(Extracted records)
————
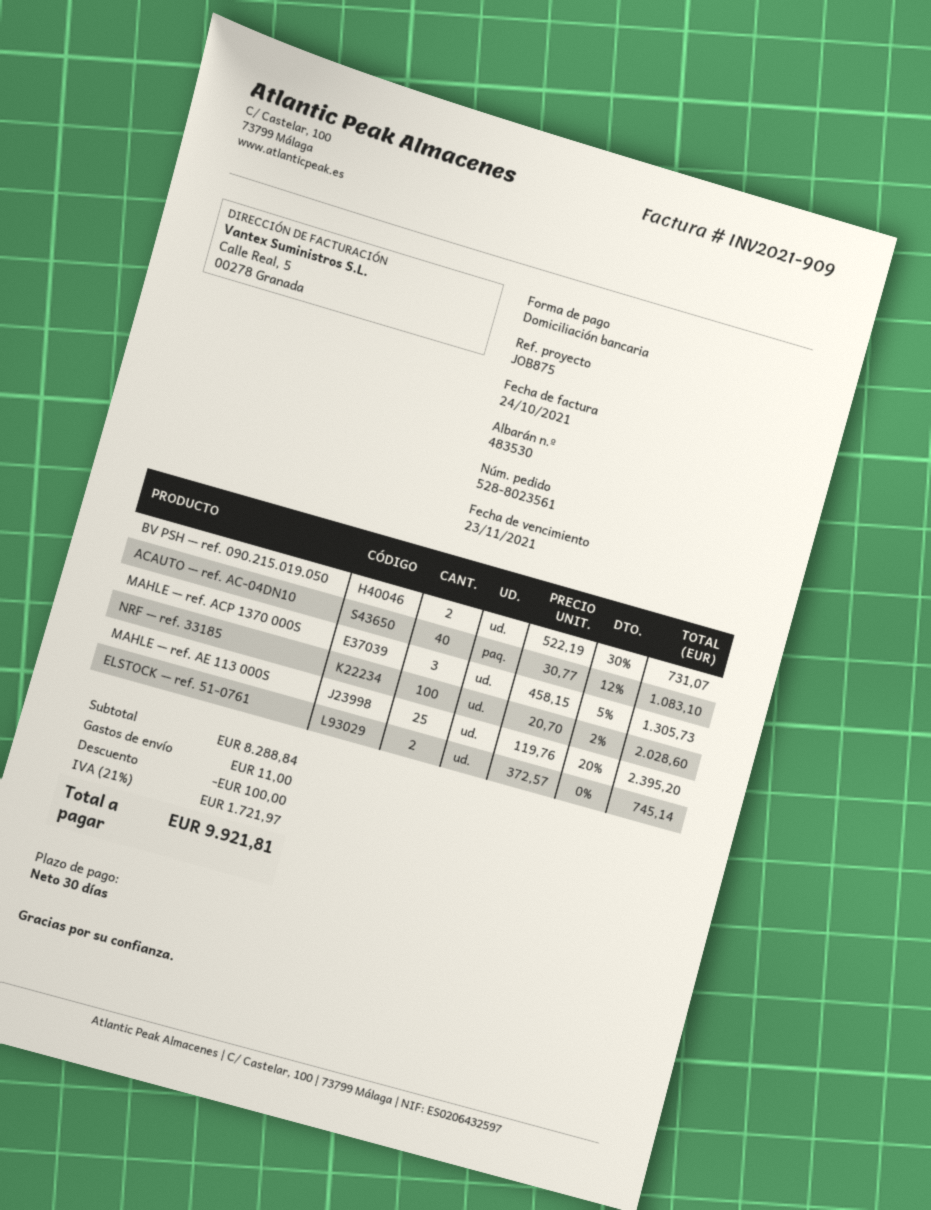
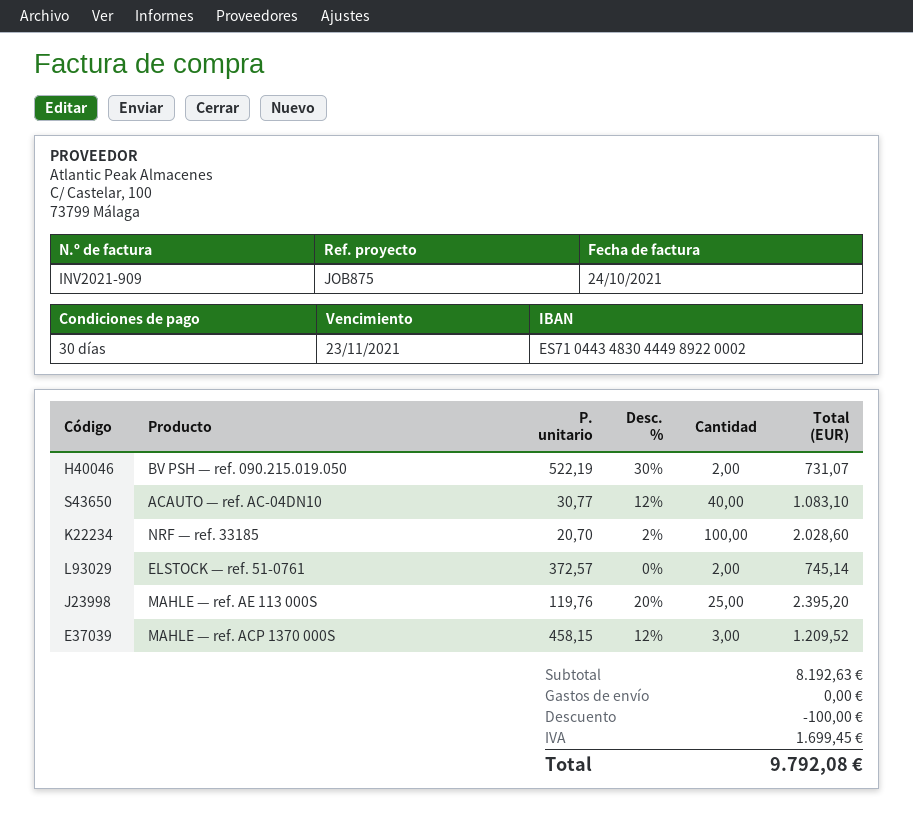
MAHLE — ref. ACP 1370 000S: 3 x 458.15 - 5% = 1305.73 -> 3 x 458.15 - 12% = 1209.52
subtotal: 8288.84 -> 8192.63
shipping: 11.00 -> 0.00
tax: 1721.97 -> 1699.45
total: 9921.81 -> 9792.08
————
§ EXERCISE DIRECTIONS
Since the copy must exclude the pictures, transcribe only the text of the records, word for word.

§ REPLY
MAHLE — ref. ACP 1370 000S: 3 x 458.15 - 5% = 1305.73 -> 3 x 458.15 - 12% = 1209.52
subtotal: 8288.84 -> 8192.63
shipping: 11.00 -> 0.00
tax: 1721.97 -> 1699.45
total: 9921.81 -> 9792.08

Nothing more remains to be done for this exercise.